All’inizio è stato “Wikileaks” con il gioco incrociate del duplice scandalo di Julian Assange e, soprattutto, di Edward Snowden, il tecnico della Cia che ha rivelato al mondo l’invasivo programma di sorveglianza digitale messo in atto dai servizi segreti americani (computer e telefonini dei cittadini scandagliati a distanza e senza pietà). Poi è stato “Sonyleaks” (le mail private dei dirigenti della potente Major sono state rese pubbliche da una talpa creando più di una situazione di imbarazzo) e poi ancora “Vaticanleaks”. Per non parlare del caso giornalistico che ha in qualche modo rallentato la corsa elettorale di Hillary Clinton: quando era Segretario di Stato avrebbe usato il proprio account di posta elettronica per trattative diplomatiche delicate e riservatissime.
Gli americani hanno deciso che ne avevano avuto abbastanza e hanno cominciato a varare una serie di leggi molto restrittive per difendere la “privacy” digitale. “Secondo quale logica una lettera manoscritta conservata in un cassetto della scrivania dovrebbe godere di protezione maggiore dalla sorveglianza del governo di una email inviata a un collega o di un messaggio mandato con il telefonino a una persona cara?”, aveva detto all’inizio dell’anno Mark Leno un senatore democratico della California. E’ proprio la California, così, a varare la prima legge “totale” di protezione della privacy digitale dall’invadenza impropria da parte della magistratura, dei servizi segreti o della polizia investigativa. La nuova legge è stata firmata la scorsa settimana dal governatore Jerry Brown.
Già nel 1986 era stato varato a livello federale l’”Electronic Communications Privacy Act” ma, nel corso degli anni, è via via emersa la debolezza strategica della legislazione. Lo scandalo Snowden ha dimostrato con maggiore evidenza ciò che i difensori dei diritti civili lamentavano già da tempo.
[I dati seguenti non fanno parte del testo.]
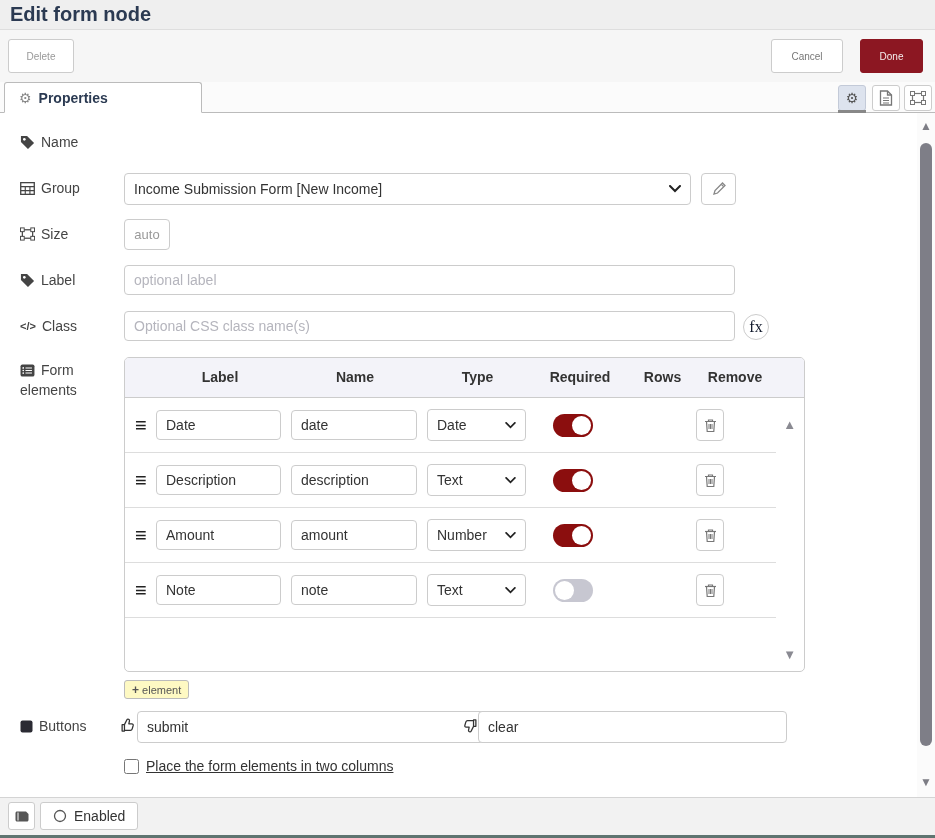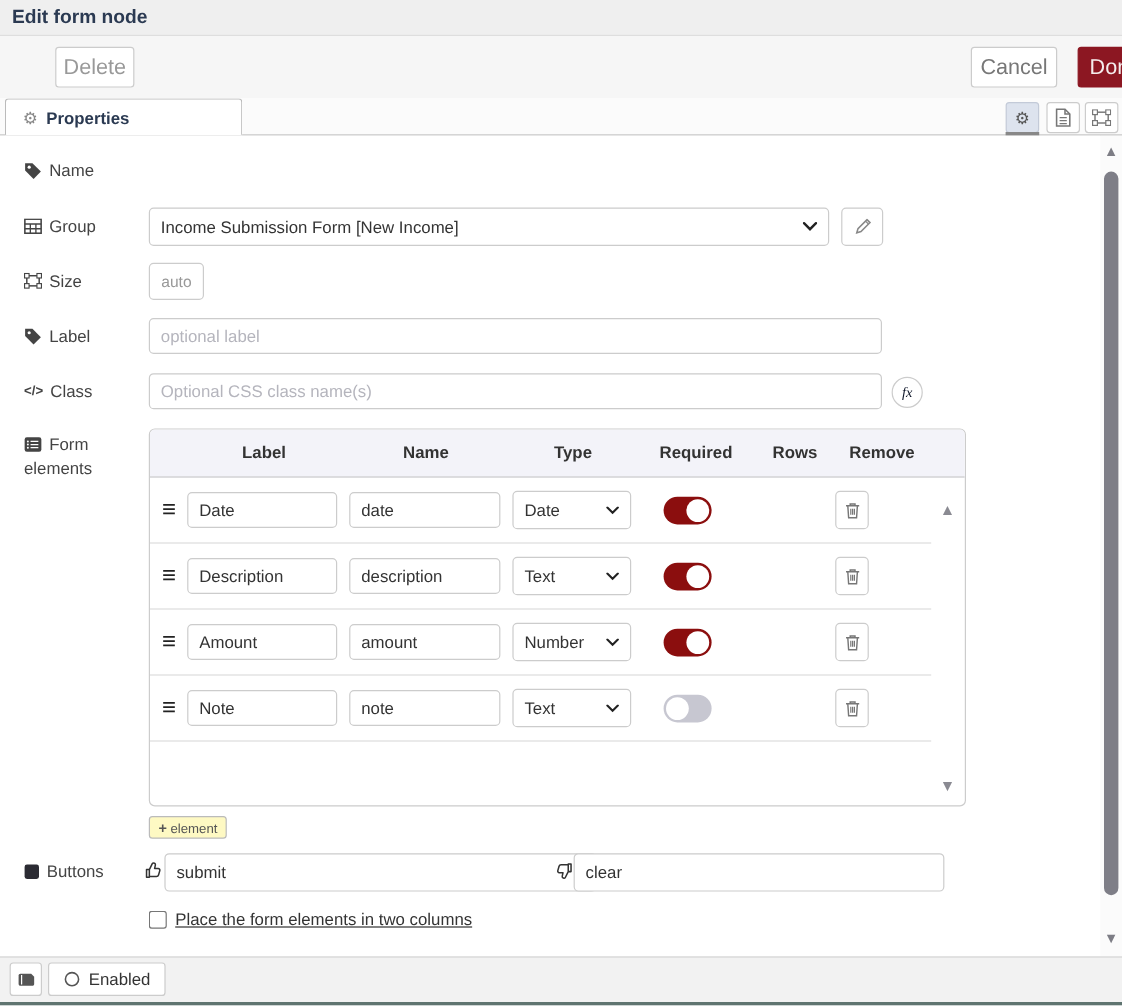--- a/index.html
+++ b/index.html
@@ -9,7 +9,7 @@
 
   
   .hdr { position:absolute; left:0; top:0; width:935px; height:30px; background:#efefef; border-bottom:1px solid #dedede; display:flex; align-items:center; padding-left:10px; }
-  .hdr-title { font-weight:bold; font-size:16px; color:#2b3a52; }
+  .hdr-title { font-weight:bold; font-size:20px; color:#2b3a52; }
 
   
   .actionbar { position:absolute; left:0; top:30px; width:935px; height:52px; background:#f6f6f6; }

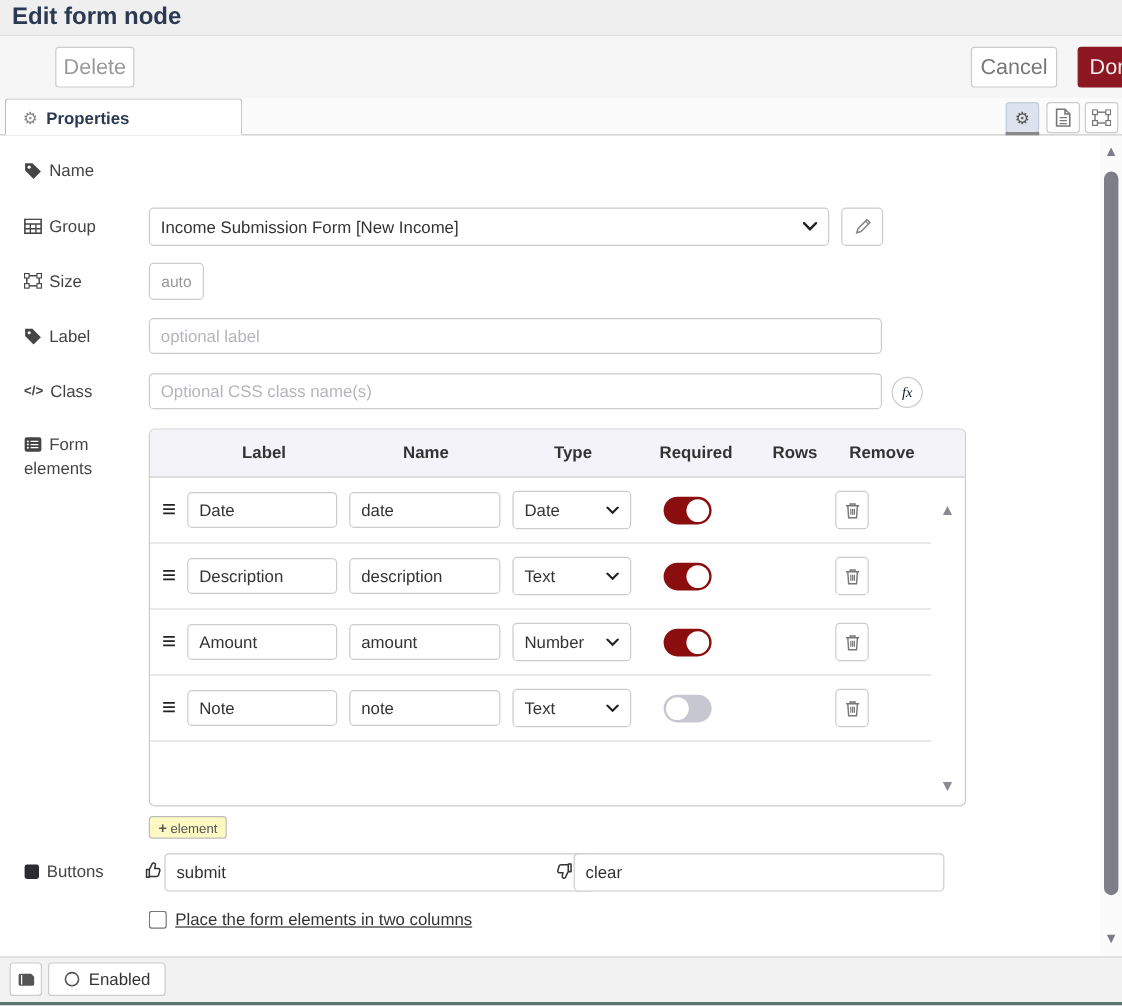--- a/index.html
+++ b/index.html
@@ -13,7 +13,7 @@
 
   
   .actionbar { position:absolute; left:0; top:30px; width:935px; height:52px; background:#f6f6f6; }
-  .btn { font-family:"Liberation Sans", sans-serif; font-size:18px; border:1px solid #ccc; border-radius:3px; background:#fff; cursor:pointer;margin-left:38px; }
+  .btn { font-family:"Liberation Sans", sans-serif; font-size:10px; border:1px solid #ccc; border-radius:3px; background:#fff; cursor:pointer; }
   .btn-delete { position:absolute; left:8px; top:9px; width:66px; height:34px; color:#999; }
   .btn-cancel { position:absolute; left:771px; top:9px; width:72px; height:34px; color:#777; }
   .btn-done   { position:absolute; left:860px; top:9px; width:63px; height:34px; color:#f5eded; background:#8c1722; border:1px solid #8c1722; }

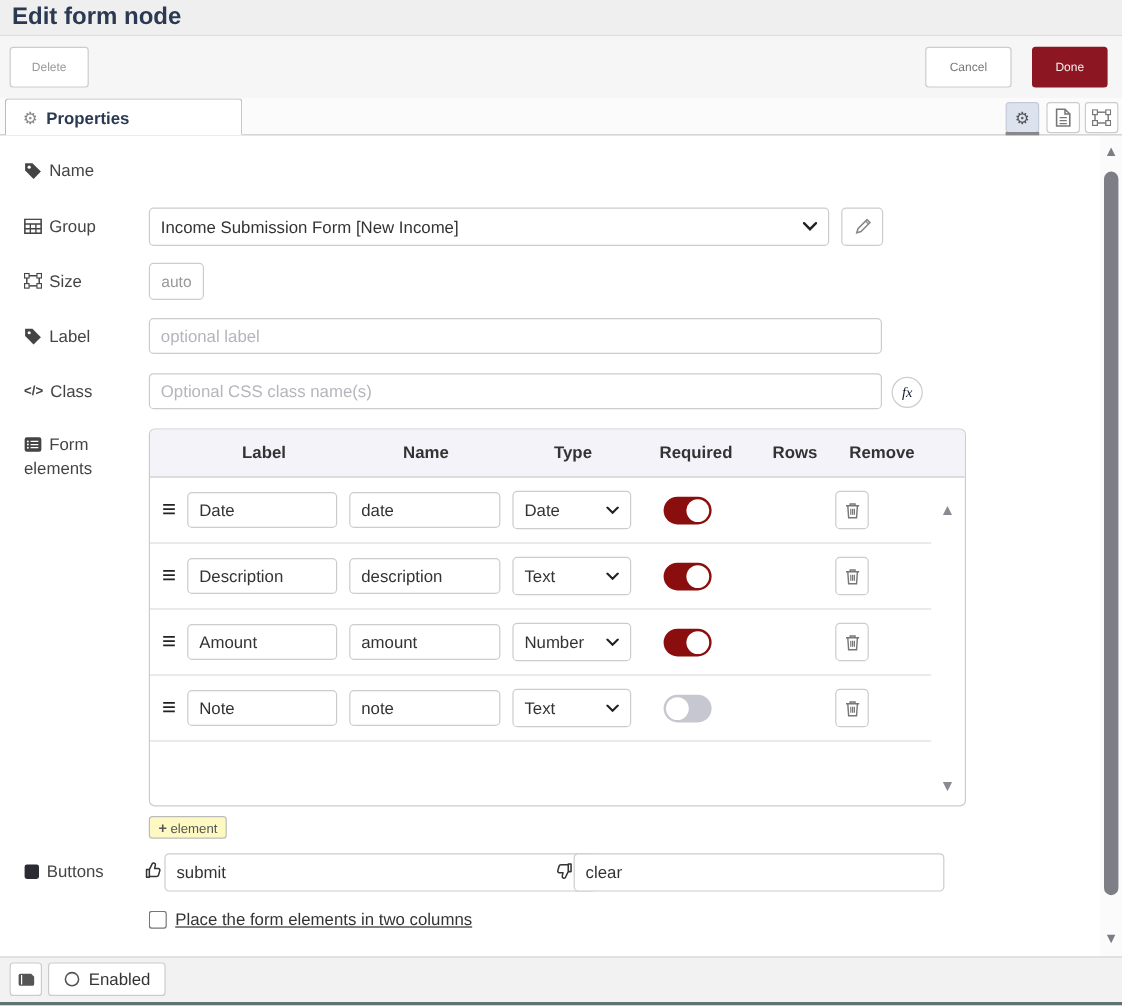--- a/index.html
+++ b/index.html
@@ -36,7 +36,7 @@
   .sel svg { position:absolute; right:9px; }
   .iconbtn { position:absolute; border:1px solid #ccc; border-radius:4px; background:#fff; display:flex; align-items:center; justify-content:center; cursor:pointer; }
   .auto-btn { color:#999; font-size:13px; }
-  .fx-btn { border-radius:50%; font-family:"Liberation Serif", serif; font-style:italic; font-size:12px; color:#0f172a; }
+  .fx-btn { border-radius:50%; font-family:"Liberation Serif", serif; font-size:16px; color:#0f172a; }
 
   
   .eltable { position:absolute; left:124px; top:244px; width:681px; height:315px; border:1px solid #ccc; border-radius:5px; background:#fff; overflow:hidden; }

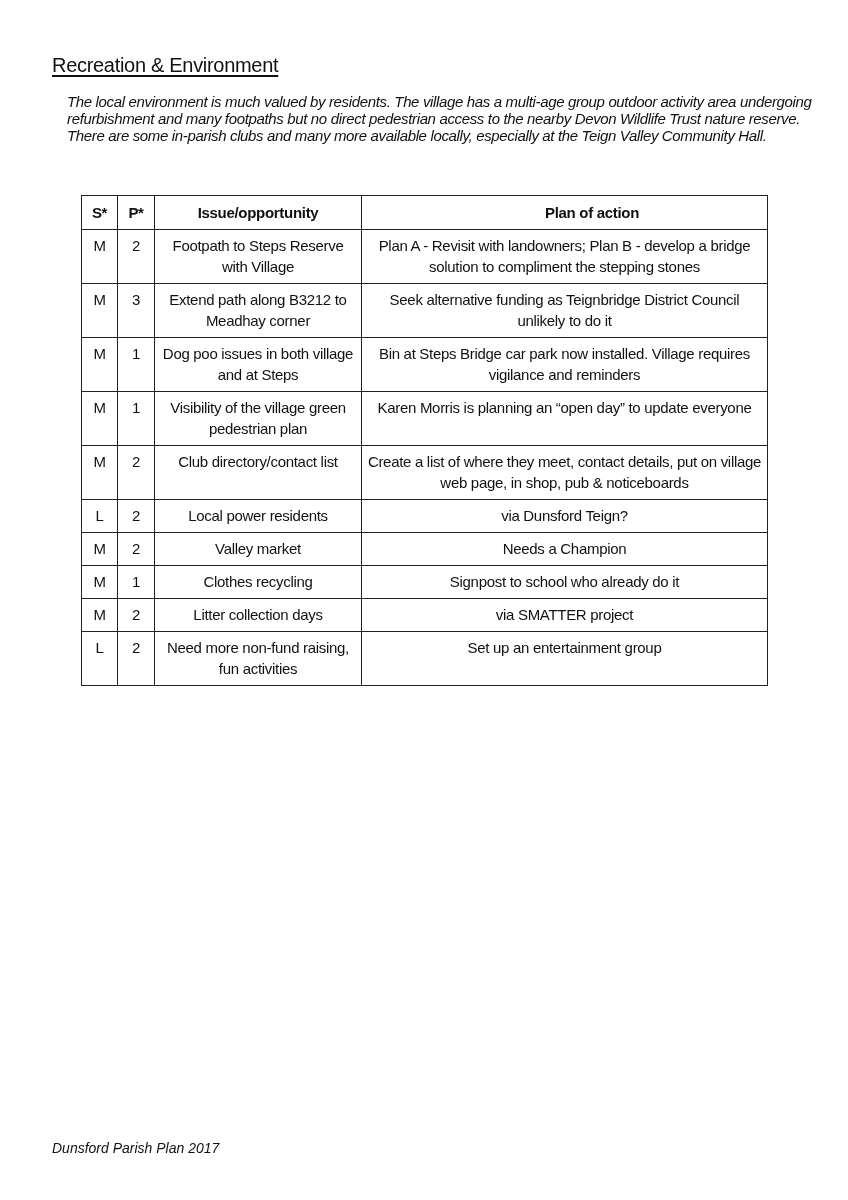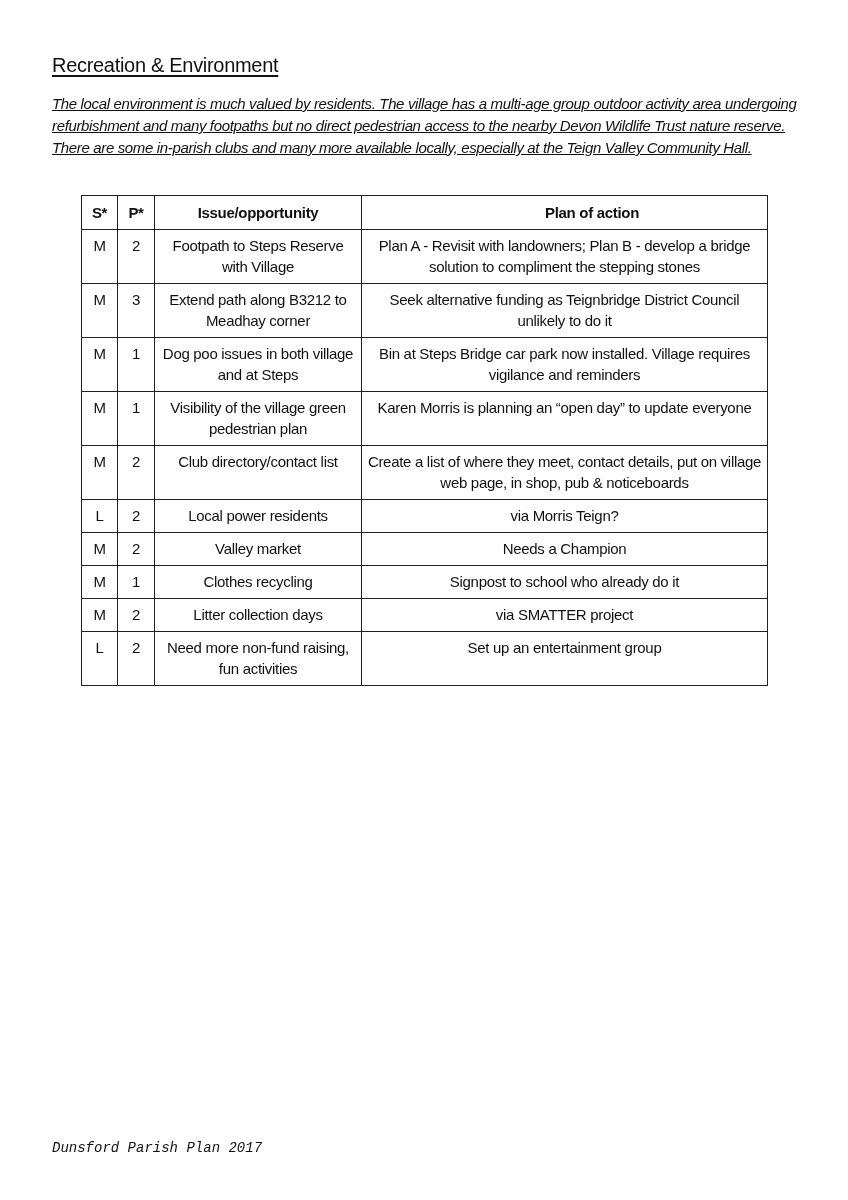--- a/index.html
+++ b/index.html
@@ -5,7 +5,7 @@
   html, body { margin:0; padding:0; background:#ffffff; }
   body { width:848px; height:1200px; position:relative; overflow:hidden; color:#111; font-family:"Liberation Sans", sans-serif; }
   .title { position:absolute; left:52px; top:54px; font-size:20px; font-weight:normal; text-decoration:underline; text-underline-offset:3px; letter-spacing:-0.3px; }
-  .intro { position:absolute; left:52px; top:93px; width:760px; font-size:15px; font-style:italic; line-height:22px; letter-spacing:-0.35px;text-decoration:underline; }
+  .intro { position:absolute; left:67px; top:93px; width:760px; font-size:15px; font-style:italic; line-height:17px; letter-spacing:-0.35px; }
   table.plan { position:absolute; left:81px; top:195px; width:687px; border-collapse:collapse; font-size:15px; letter-spacing:-0.3px; }
   table.plan td, table.plan th { border:1px solid #222; vertical-align:top; padding:5px 5px 6px 5px; line-height:21px; text-align:center; }
   table.plan th { font-weight:bold; padding-top:6px; padding-bottom:6px; }

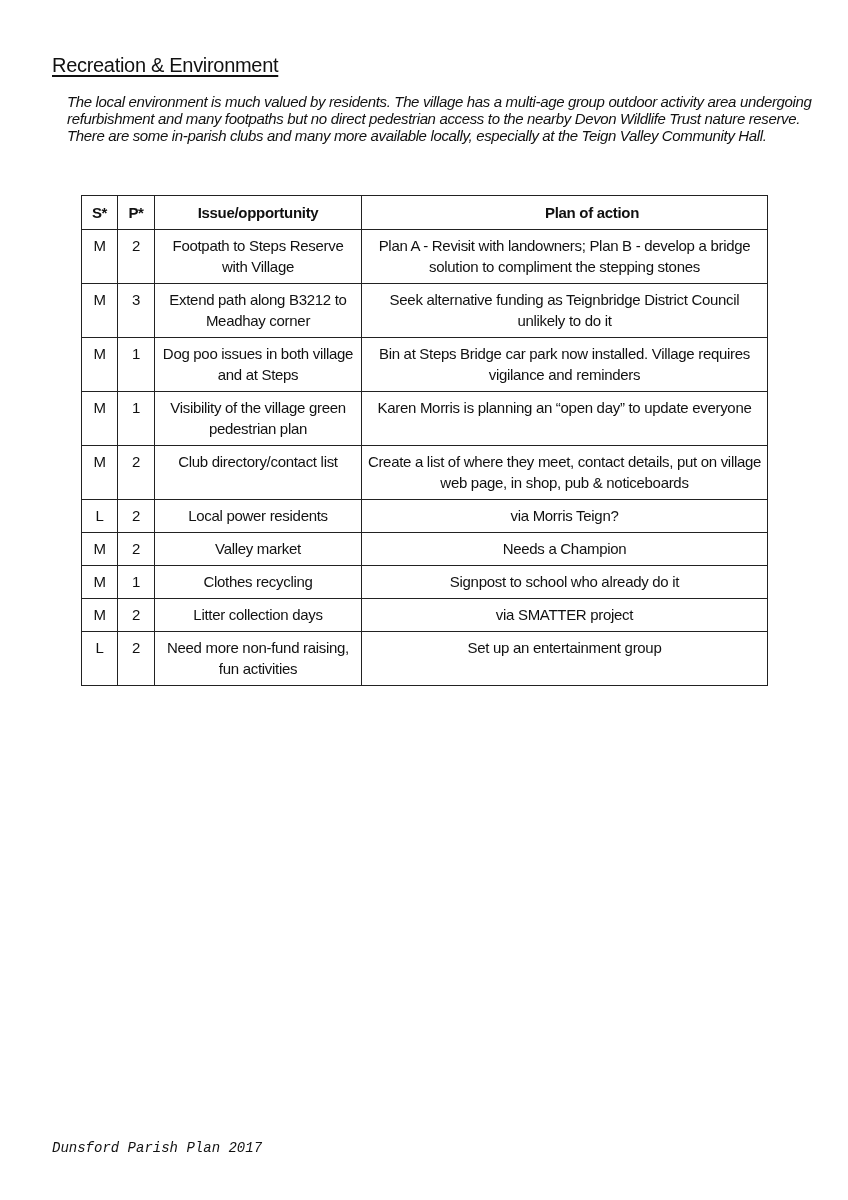--- a/index.html
+++ b/index.html
@@ -65,7 +65,7 @@
         <td class="c-s">L</td>
         <td class="c-p">2</td>
         <td>Local power residents</td>
-        <td>via Morris Teign?</td>
+        <td>via Dunsford Teign?</td>
       </tr>
     <tr>
         <td class="c-s">M</td>

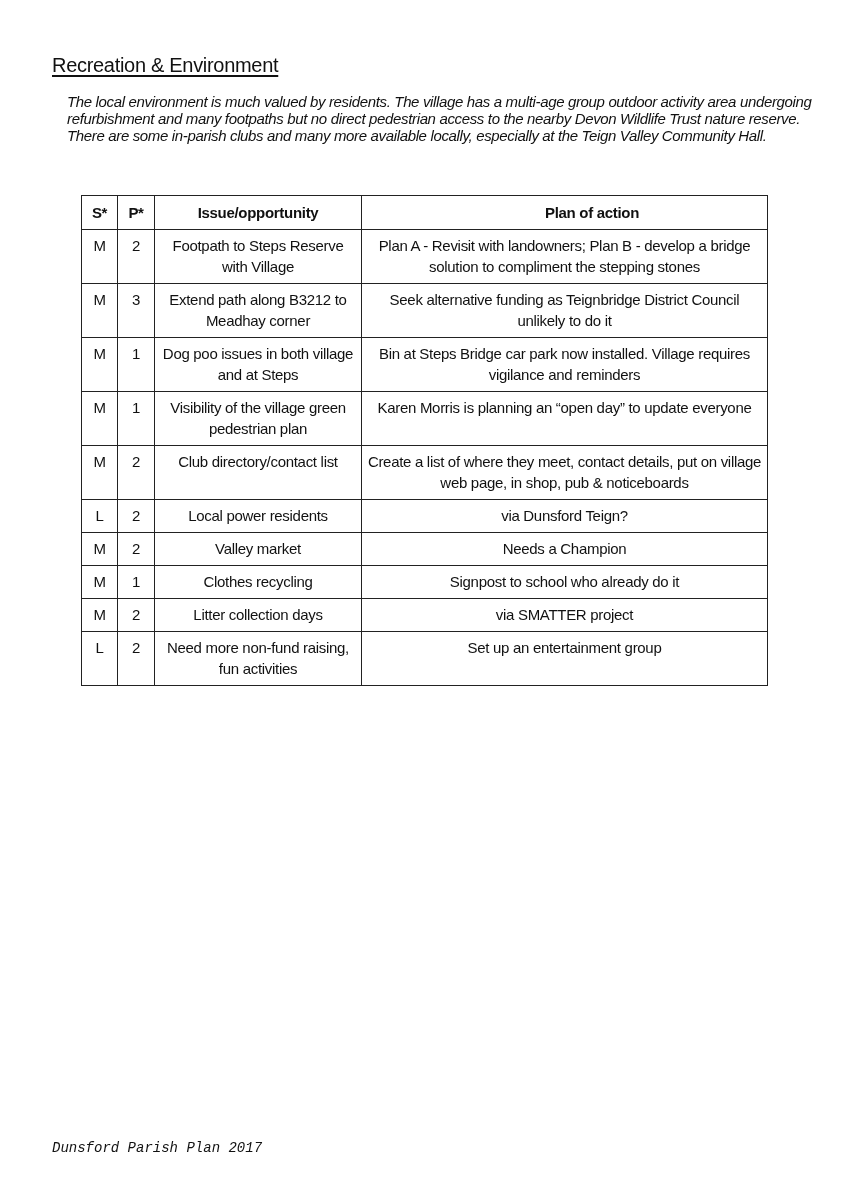--- a/index.html
+++ b/index.html
@@ -13,7 +13,7 @@
   .c-p { width:26px; text-align:center !important; }
   .c-i { width:196px; }
   th.c-a { padding-left:60px !important; }
-  .footer { position:absolute; left:52px; top:1140px; font-family:Liberation Mono, monospace; font-style:italic; font-size:14px; }
+  .footer { position:absolute; left:52px; top:1140px; font-family:Liberation Sans, sans-serif; font-style:italic; font-size:14px; }
 </style>
 </head>
 <body>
La legge varata adesso in California chiude le falle lasciate aperte dalle norme del 1986. E’ stata approvata senza particolari difficoltà a settembre e, secondo gli esperti dell’Unione Americana per le Libertà Civili (Aclu), è la più completa del paese. “Questa vittoria legislativa è un punto di riferimento per la privacy digitale di tutti i californiani”, ha detto alla rivista di nuove tecnologie “Wired”, Nicole Ozer, direttore di “technology and civil liberties policy” presso la sede californiana dell’Aclu. “Speriamo che diventi un modello per il resto della nazione per proteggere il nostro diritto alla privacy digitale”. Anche in altri Stati sono state varate leggi simili, ma la California è la prima ad emanare una legge organica di protezione dei dati di posizione, di contenuti, metadati e delle ricerche effettuate dai dispositivi mobili. “Questo è veramente un aggiornamento completo per l’era digitale moderna”, ha detto il senatore Mark Leno che insieme a Joel Anderson ha scritto la nuova legge all’inizio di quest’anno per dare ai dati digitali lo stesso tipo di protezione delle comunicazioni non digitali. Il disegno di legge ha goduto di un ampio sostegno tra le associazioni come l’American Civil Liberties Union e la Electronic Frontier Foundation.
La legge ha ricevuto anche un convinto sostegno di aziende tecnologiche molto importanti per l’economia Usa come Apple, Google, Facebook, Dropbox, LinkedIn e Twitter (tutte società che hanno la propria sede legale in California). “Per troppo tempo, le leggi sulla privacy digitali della California sono rimaste nel Medioevo, lasciando le nostre email personali, i messaggi di testo, le foto e gli smartphone sempre più vulnerabili a perquisizioni senza mandato”, ha detto Leno. “Una situazione inaccettabile che termina oggi con la firma del governatore del CalECPA, il California Electronic Communications Privacy Act, una legge che con cura proteggerà le informazioni personali di tutti i californiani. Il disegno di legge prevede inoltre che le forze dell’ordine abbiano comunque tutti gli strumenti necessari per continuare a combattere il crimine nell’era digitale”.